Winner of the Hollis Summers Poetry Prize
Florida Book Awards Gold Medal Winner
“These are poems of faith, but not easy or naïve faith. Theirs is a faith that must include the warning, ‘Your convictions / May not survive.’ Stephen Kampa’s poems edify; may his prayers be answered.”
H. L. Hix, author of First Fire, Then Birds: Obsessionals 1985–2010
“Kampa possesses a Byronic delight in and virtuosity with rhyme…. It's rather extraordinary that this is only his first book. It makes you joyful at his promise.”
The Hopkins Review
“You could say that the whole book is about teleology. It's about what is the order of things, what is the evidence the world gives us, and the answer is a Christian one; it’s also messy and funny. It comes in a particular flavor, which is the flavor of Stephen Kampa, which reminds us of other people but also is only like itself, the poet himself…. I love this book.”
Books & Culture
“Goodbye, plain style. Here is a poet of high style, who writes with the passion of Henry Vaughan and the wit of Lord Byron, the sheer virtuosity of James Merrill and Anthony Hecht and a lexicon to make W. H. Auden look up from his daily crosswords in Paradise. The range of tone and subject is breathtaking.”

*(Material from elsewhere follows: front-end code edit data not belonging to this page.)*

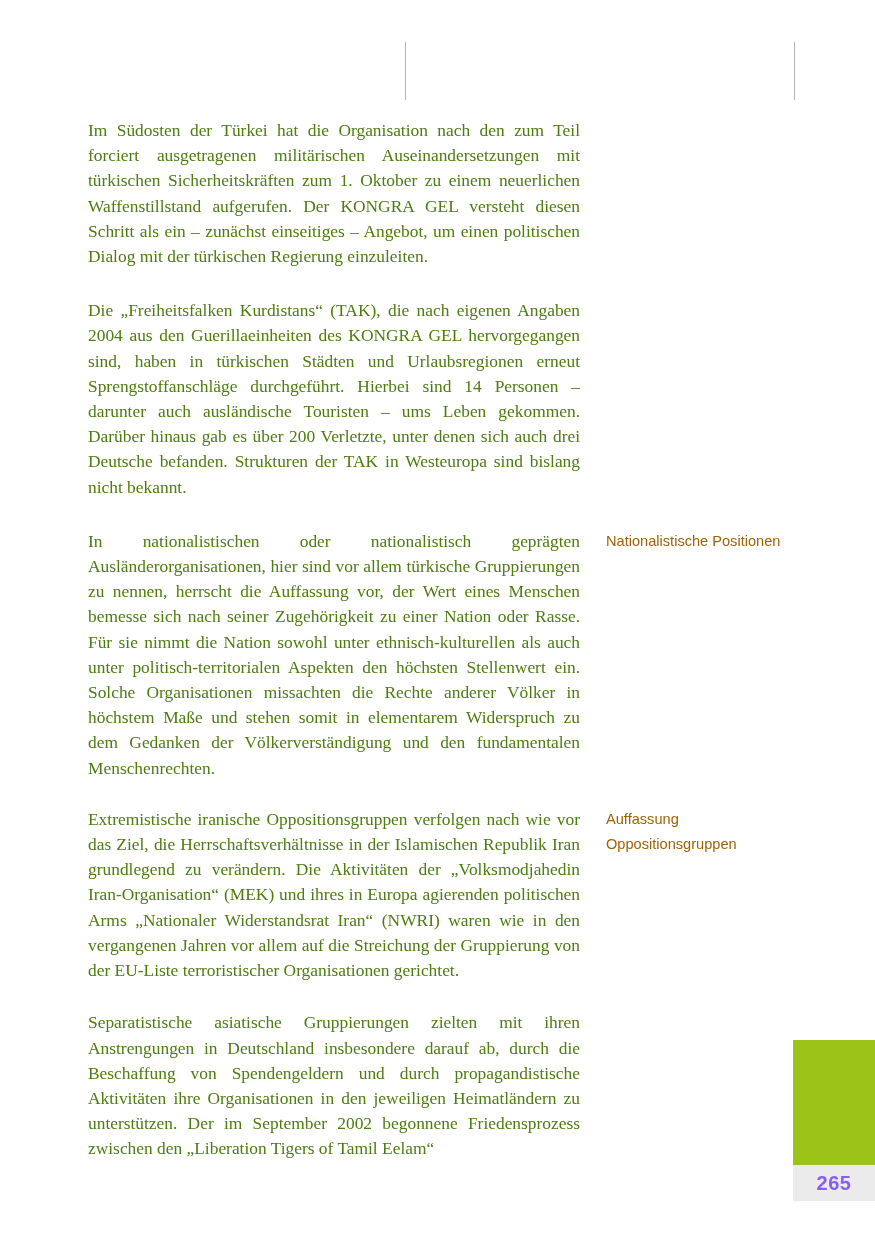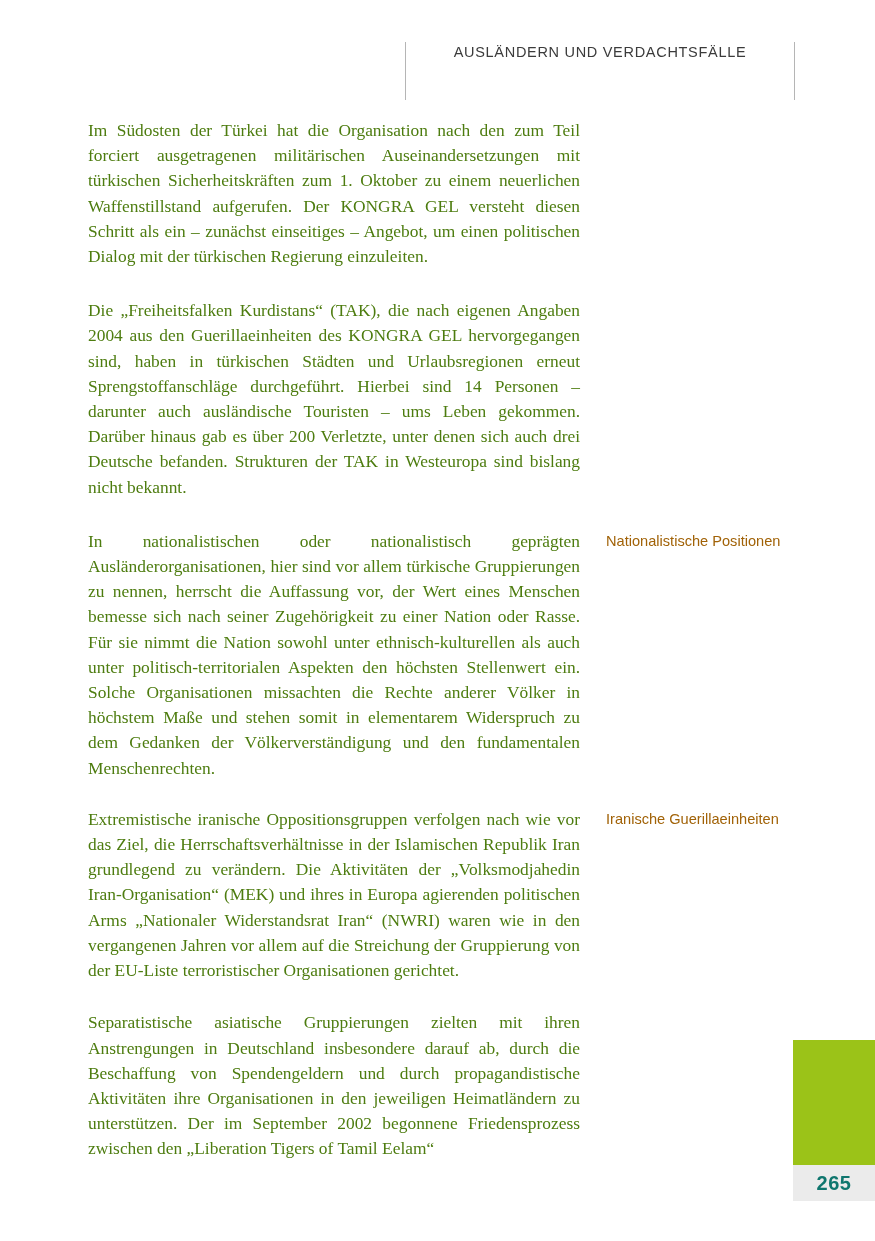--- a/index.html
+++ b/index.html
@@ -123,7 +123,6 @@
 
   <div class="header">
     <div class="header-text">
-      <div>AUSLÄNDERN UND VERDACHTSFÄLLE</div>
     </div>
   </div>
 

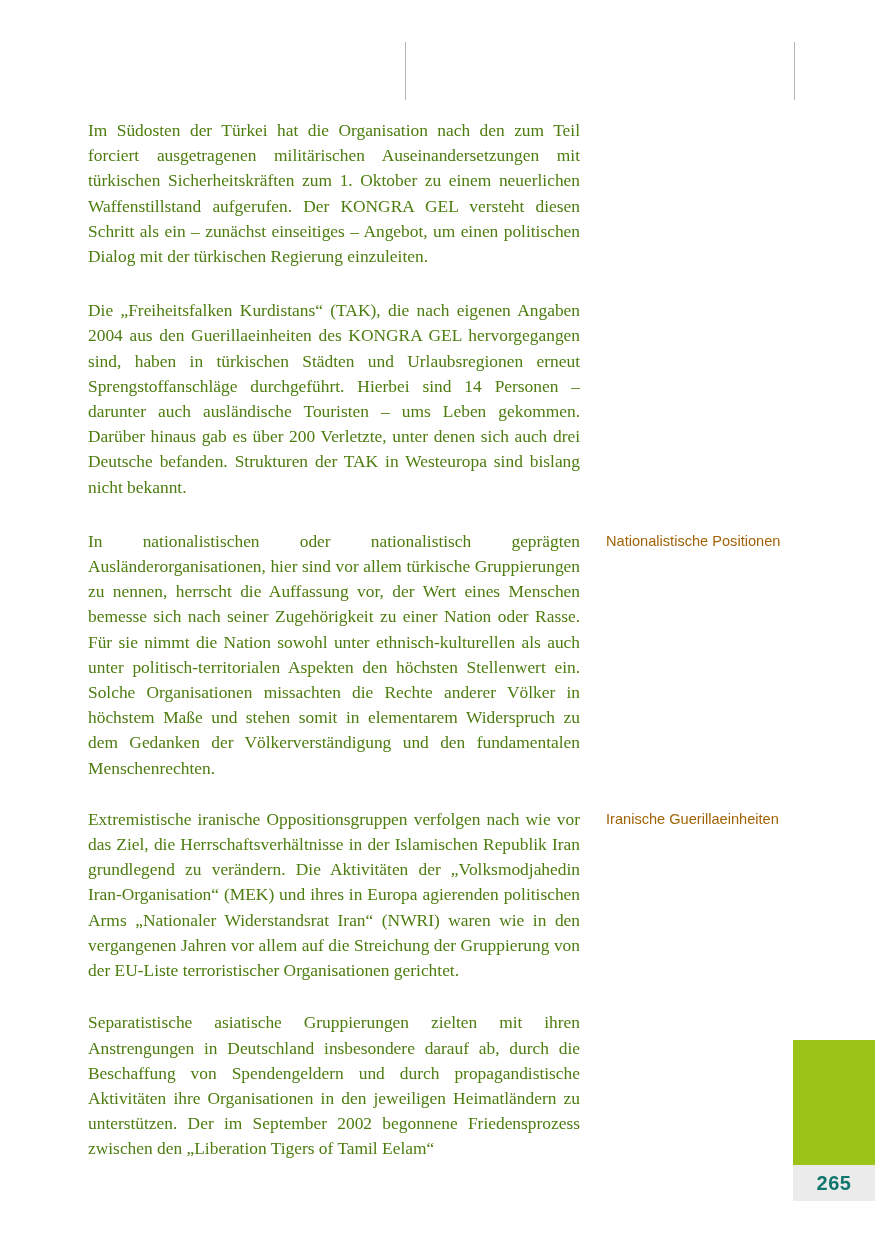--- a/index.html
+++ b/index.html
@@ -153,7 +153,7 @@
       <div class="maincol">
         <p>Extremistische iranische Oppositionsgruppen verfolgen nach wie vor das Ziel, die Herrschaftsverhältnisse in der Islamischen Republik Iran grundlegend zu verändern. Die Aktivitäten der „Volksmodjahedin Iran-Organisation“ (MEK) und ihres in Europa agierenden politischen Arms „Nationaler Widerstandsrat Iran“ (NWRI) waren wie in den vergangenen Jahren vor allem auf die Streichung der Gruppierung von der EU-Liste terroristischer Organisationen gerichtet.</p>
       </div>
-      <div class="marginnote">Iranische Guerillaeinheiten</div>
+      <div class="marginnote">Auffassung Oppositionsgruppen</div>
     </div>
 
     <div class="block">

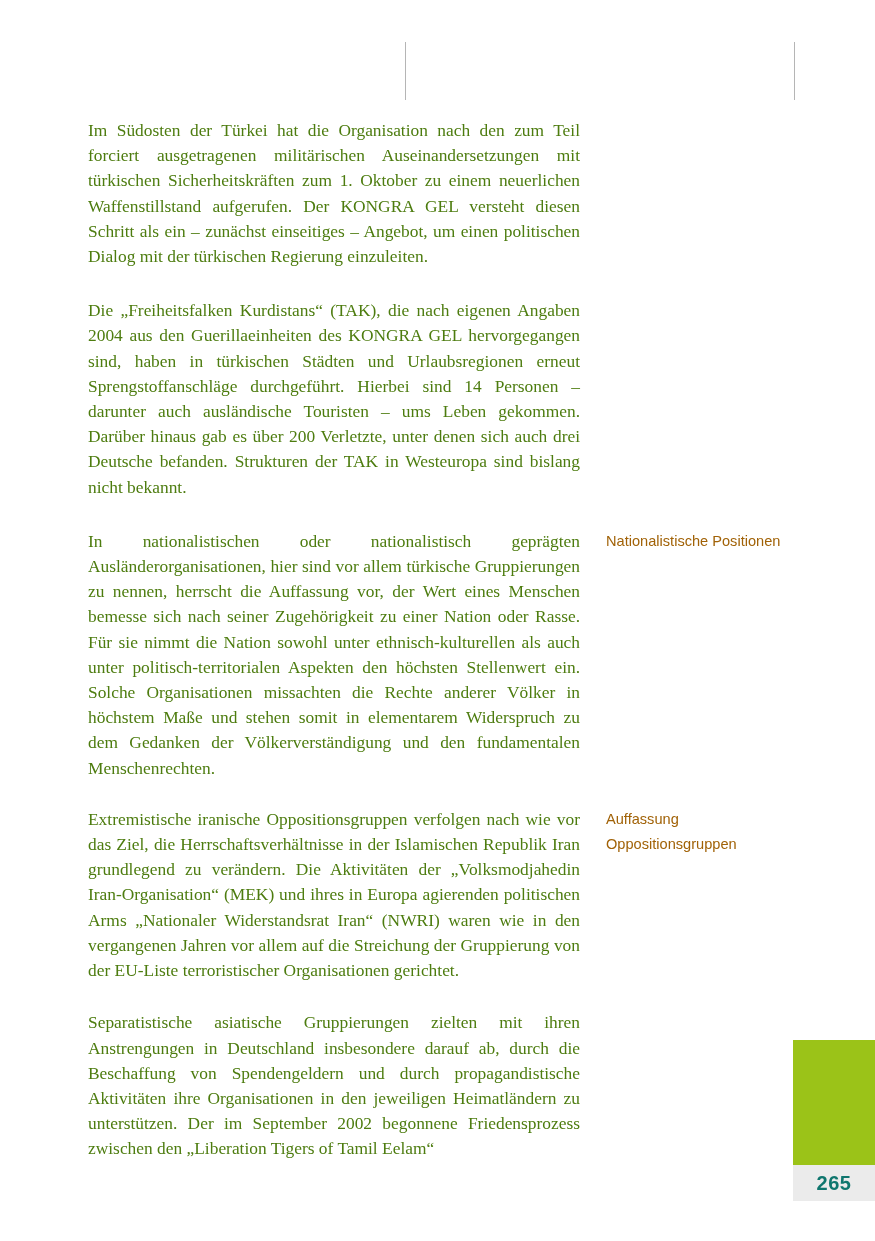--- a/index.html
+++ b/index.html
@@ -112,7 +112,7 @@
     font-family: "Liberation Sans", sans-serif;
     font-weight: bold;
     font-size: 20px;
-    color: #0f766e;
+    color: #8b5cf6;
     letter-spacing: 0.5px;
   }
 </style>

Mark Jarman, author of Bone Fires: New and Selected Poems
Stephen Kampa’s poems are witty and restless in their pursuit of an intelligent modern faith. They range from a four-line satire of office inspirational posters to a lengthy meditation on the silence of God. The poems also revel in the prosodic possibilities of English’s
high and low registers: a twenty–one line homage
to Lord Byron that turns on three rhymes (one of which is “eisegesis”); a sestina whose end words include “sentimental,” “Marseilles,” and “Martian;” sapphics on the death of Ray Charles; and intricately modulated stanzas on the 1931 Spanish–language movie version of Dracula.

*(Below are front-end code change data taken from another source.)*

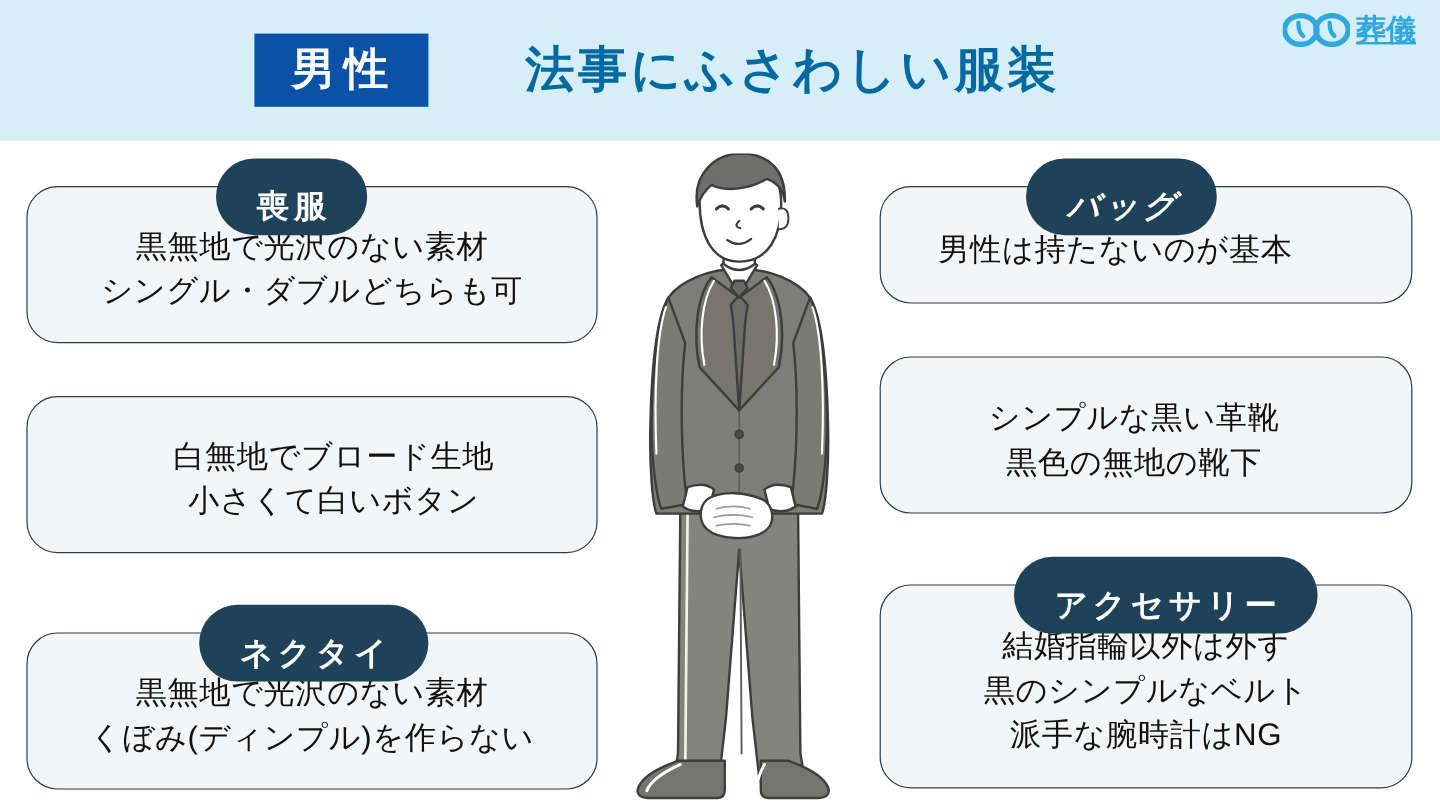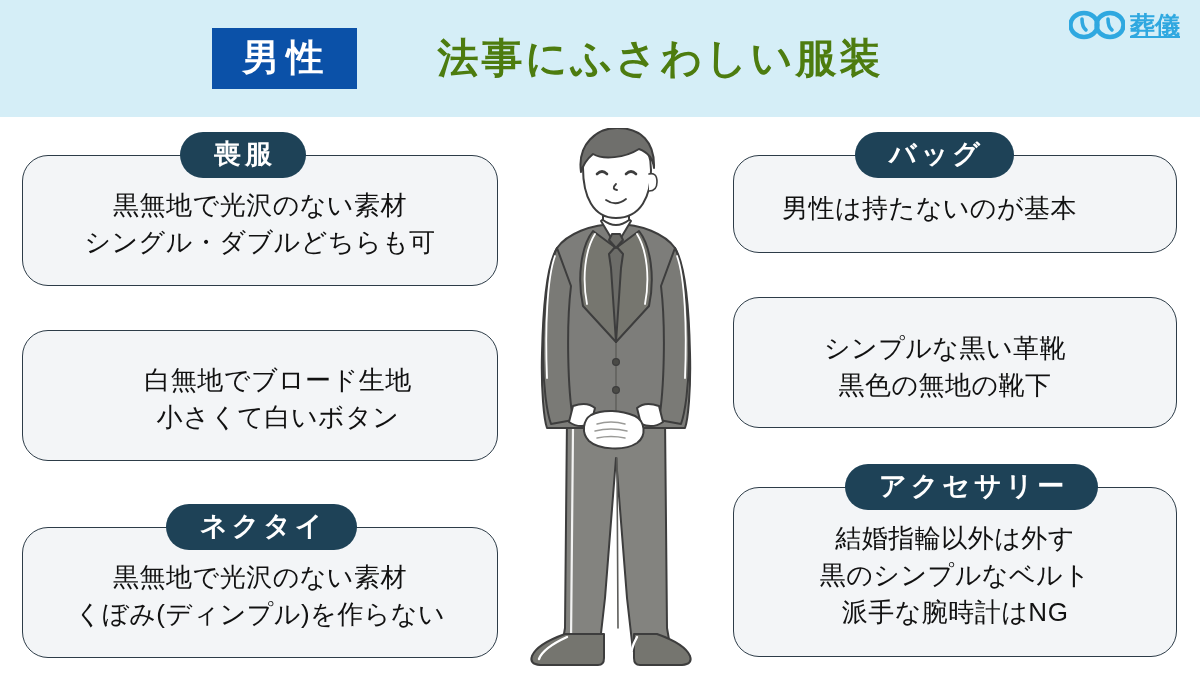--- a/index.html
+++ b/index.html
@@ -31,7 +31,7 @@
     display:inline-block;
   }
   .header-title{
-    color:#4d7c0f;
+    color:#0369a1;
     font-size:41px;font-weight:bold;
     letter-spacing:3px;
     line-height:1;

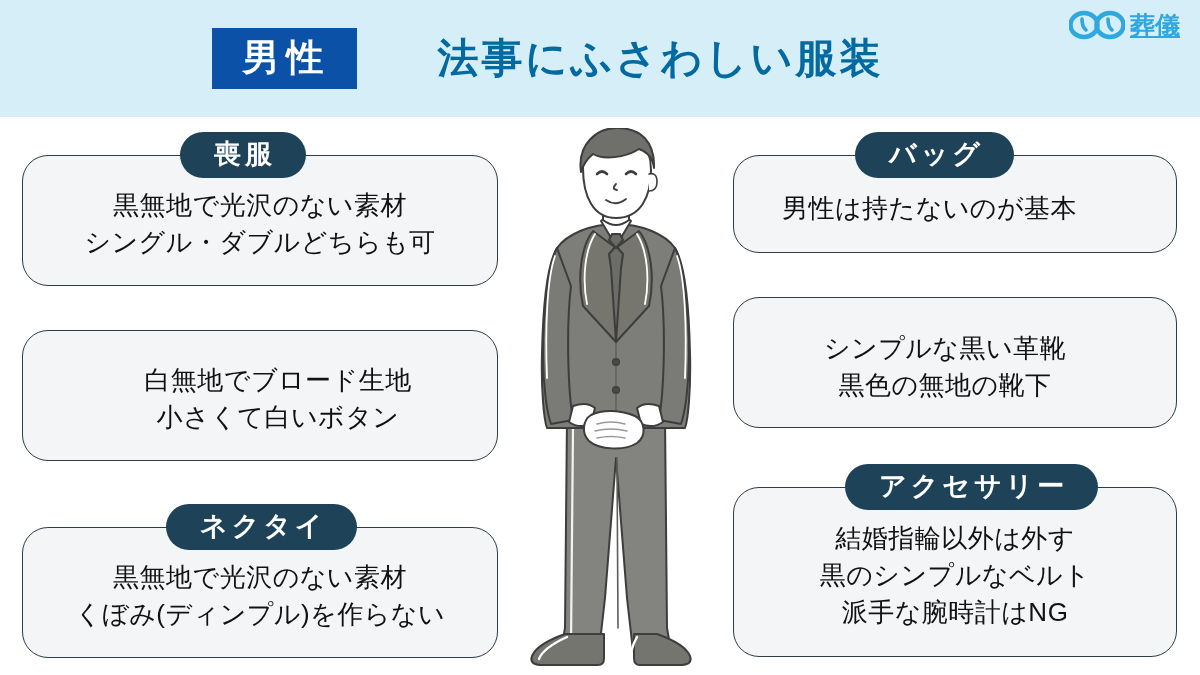--- a/index.html
+++ b/index.html
@@ -77,7 +77,7 @@
     font-size:27px;
     font-weight:bold;
     letter-spacing:4px;
-    padding:7px 30px 9px 34px;
+    padding:25px 30px 9px 34px;
     line-height:1.12;
     white-space:nowrap;
     box-sizing:border-box;

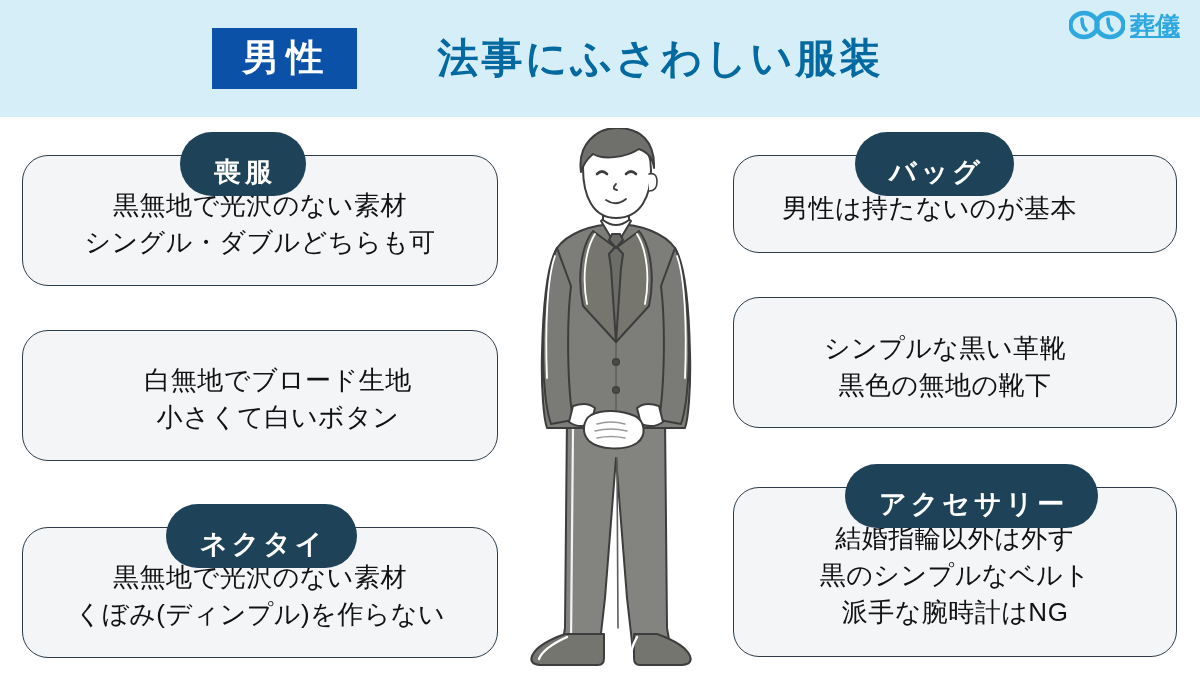--- a/index.html
+++ b/index.html
@@ -144,7 +144,7 @@
   </div>
 
   <div class="card card-r" id="card-bag"></div>
-  <div class="badge" style="left:855px;top:132px;">バッグ</div>
+  <div class="badge" style="left:855px;top:132px;font-style:italic;">バッグ</div>
   <div class="card-body" style="left:733px;width:393px;top:190px;">
     <span class="ln">男性は持たないのが基本</span>
   </div>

Despite the metaphysical seriousness, there is always an undercurrent of stylistic levity — a panoply of puns, comic rhymes, and loving misquotations of canonical literature — that suggests comedy and tragedy are inextricably bound in human experience.
Stephen Kampa holds degrees from Carleton College and the Johns Hopkins University. His work has appeared in the Hopkins Review, Southwest Review, River Styx, Subtropics, and Smartish Pace. He currently lives in Daytona Beach, Florida, where he works as a musician. Cracks in the Invisible is his first book.